SUPPLIED DATA: Begin

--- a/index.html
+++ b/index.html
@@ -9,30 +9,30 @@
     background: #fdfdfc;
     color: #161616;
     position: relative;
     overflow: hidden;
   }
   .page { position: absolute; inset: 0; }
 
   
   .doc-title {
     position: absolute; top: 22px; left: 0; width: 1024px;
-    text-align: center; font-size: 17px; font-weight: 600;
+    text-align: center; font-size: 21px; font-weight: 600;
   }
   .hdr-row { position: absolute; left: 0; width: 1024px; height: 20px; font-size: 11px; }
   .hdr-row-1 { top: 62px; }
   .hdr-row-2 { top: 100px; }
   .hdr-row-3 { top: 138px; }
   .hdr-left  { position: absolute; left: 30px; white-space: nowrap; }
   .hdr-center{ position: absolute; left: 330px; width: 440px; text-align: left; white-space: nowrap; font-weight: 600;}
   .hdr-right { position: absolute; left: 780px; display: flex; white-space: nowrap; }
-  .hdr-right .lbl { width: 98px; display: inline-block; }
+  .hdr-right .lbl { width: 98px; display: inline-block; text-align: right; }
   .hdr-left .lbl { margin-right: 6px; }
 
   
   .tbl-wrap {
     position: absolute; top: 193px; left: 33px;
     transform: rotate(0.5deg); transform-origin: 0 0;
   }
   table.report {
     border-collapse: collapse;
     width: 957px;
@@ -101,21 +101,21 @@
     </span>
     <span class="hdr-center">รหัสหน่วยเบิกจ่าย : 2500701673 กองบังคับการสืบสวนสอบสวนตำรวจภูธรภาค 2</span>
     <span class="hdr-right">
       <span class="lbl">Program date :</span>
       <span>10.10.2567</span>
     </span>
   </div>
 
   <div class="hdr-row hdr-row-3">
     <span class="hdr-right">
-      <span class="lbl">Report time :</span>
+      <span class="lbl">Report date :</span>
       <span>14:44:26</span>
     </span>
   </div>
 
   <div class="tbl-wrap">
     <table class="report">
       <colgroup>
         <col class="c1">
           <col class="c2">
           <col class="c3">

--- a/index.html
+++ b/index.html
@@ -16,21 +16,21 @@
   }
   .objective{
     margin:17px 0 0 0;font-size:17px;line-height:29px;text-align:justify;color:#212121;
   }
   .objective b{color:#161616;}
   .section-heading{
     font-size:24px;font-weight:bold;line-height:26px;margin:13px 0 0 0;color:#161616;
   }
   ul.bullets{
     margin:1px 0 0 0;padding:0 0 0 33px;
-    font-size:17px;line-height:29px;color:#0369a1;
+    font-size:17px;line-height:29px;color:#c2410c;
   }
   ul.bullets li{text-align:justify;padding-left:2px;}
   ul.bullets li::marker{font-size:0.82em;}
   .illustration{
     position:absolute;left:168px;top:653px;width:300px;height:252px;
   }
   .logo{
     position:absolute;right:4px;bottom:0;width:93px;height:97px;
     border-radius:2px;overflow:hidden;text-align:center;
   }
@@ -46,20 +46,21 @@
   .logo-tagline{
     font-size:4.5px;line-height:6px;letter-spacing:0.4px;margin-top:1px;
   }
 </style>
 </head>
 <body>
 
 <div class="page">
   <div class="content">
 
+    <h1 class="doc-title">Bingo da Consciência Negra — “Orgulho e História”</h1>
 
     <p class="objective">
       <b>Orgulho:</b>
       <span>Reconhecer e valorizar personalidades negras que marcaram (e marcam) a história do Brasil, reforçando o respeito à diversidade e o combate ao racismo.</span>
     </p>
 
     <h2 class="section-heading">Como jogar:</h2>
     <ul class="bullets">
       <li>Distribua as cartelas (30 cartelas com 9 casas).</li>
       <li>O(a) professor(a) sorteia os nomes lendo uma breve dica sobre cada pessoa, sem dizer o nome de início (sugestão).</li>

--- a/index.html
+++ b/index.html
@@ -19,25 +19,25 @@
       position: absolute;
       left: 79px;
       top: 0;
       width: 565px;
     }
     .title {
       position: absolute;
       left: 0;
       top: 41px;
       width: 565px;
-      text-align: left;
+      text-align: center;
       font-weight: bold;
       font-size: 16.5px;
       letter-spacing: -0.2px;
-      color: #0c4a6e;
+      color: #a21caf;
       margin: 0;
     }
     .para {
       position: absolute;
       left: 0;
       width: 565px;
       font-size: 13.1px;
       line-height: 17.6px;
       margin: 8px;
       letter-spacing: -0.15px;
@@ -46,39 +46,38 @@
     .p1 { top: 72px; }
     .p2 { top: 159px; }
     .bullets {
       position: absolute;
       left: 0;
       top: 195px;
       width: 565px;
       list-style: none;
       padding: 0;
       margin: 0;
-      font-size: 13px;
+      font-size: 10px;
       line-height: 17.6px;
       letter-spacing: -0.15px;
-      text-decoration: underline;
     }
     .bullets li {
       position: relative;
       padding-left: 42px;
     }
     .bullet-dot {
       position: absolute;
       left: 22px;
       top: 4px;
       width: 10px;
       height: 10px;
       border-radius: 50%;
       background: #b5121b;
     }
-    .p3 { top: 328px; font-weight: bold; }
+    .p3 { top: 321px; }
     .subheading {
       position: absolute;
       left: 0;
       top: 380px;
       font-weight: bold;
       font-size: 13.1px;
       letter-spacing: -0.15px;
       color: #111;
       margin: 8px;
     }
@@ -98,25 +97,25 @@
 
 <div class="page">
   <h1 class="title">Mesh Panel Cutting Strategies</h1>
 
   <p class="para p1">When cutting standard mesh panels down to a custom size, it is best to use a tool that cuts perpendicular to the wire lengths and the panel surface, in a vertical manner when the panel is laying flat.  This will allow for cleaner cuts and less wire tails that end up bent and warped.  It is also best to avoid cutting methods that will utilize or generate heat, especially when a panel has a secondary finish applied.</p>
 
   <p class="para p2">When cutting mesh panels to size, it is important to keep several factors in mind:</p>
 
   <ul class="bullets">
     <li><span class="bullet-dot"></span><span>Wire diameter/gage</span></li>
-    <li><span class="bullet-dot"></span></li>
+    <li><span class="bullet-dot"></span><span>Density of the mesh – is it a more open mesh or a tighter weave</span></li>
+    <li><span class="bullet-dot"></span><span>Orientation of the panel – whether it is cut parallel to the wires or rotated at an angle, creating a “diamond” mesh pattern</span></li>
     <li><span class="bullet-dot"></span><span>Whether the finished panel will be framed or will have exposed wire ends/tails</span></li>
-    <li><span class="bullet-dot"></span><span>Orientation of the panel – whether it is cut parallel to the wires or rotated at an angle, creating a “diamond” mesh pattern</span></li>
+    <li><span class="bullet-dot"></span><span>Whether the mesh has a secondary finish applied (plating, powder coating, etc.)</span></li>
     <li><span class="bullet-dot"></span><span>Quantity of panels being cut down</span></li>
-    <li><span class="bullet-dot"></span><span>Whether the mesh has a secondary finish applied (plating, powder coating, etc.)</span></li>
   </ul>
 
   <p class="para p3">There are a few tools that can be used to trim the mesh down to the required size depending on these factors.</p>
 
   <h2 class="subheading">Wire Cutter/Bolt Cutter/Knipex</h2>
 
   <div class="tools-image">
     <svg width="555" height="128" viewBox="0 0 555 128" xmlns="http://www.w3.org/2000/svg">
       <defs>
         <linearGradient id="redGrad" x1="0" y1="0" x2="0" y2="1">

SUPPLIED DATA: End

**PROBLEM REQUIREMENTS**
When a line of the records holds the word "nowrap", copy that line.

**ANSWER TO THE PROBLEM**
   .hdr-left  { position: absolute; left: 30px; white-space: nowrap; }
   .hdr-center{ position: absolute; left: 330px; width: 440px; text-align: left; white-space: nowrap; font-weight: 600;}
   .hdr-right { position: absolute; left: 780px; display: flex; white-space: nowrap; }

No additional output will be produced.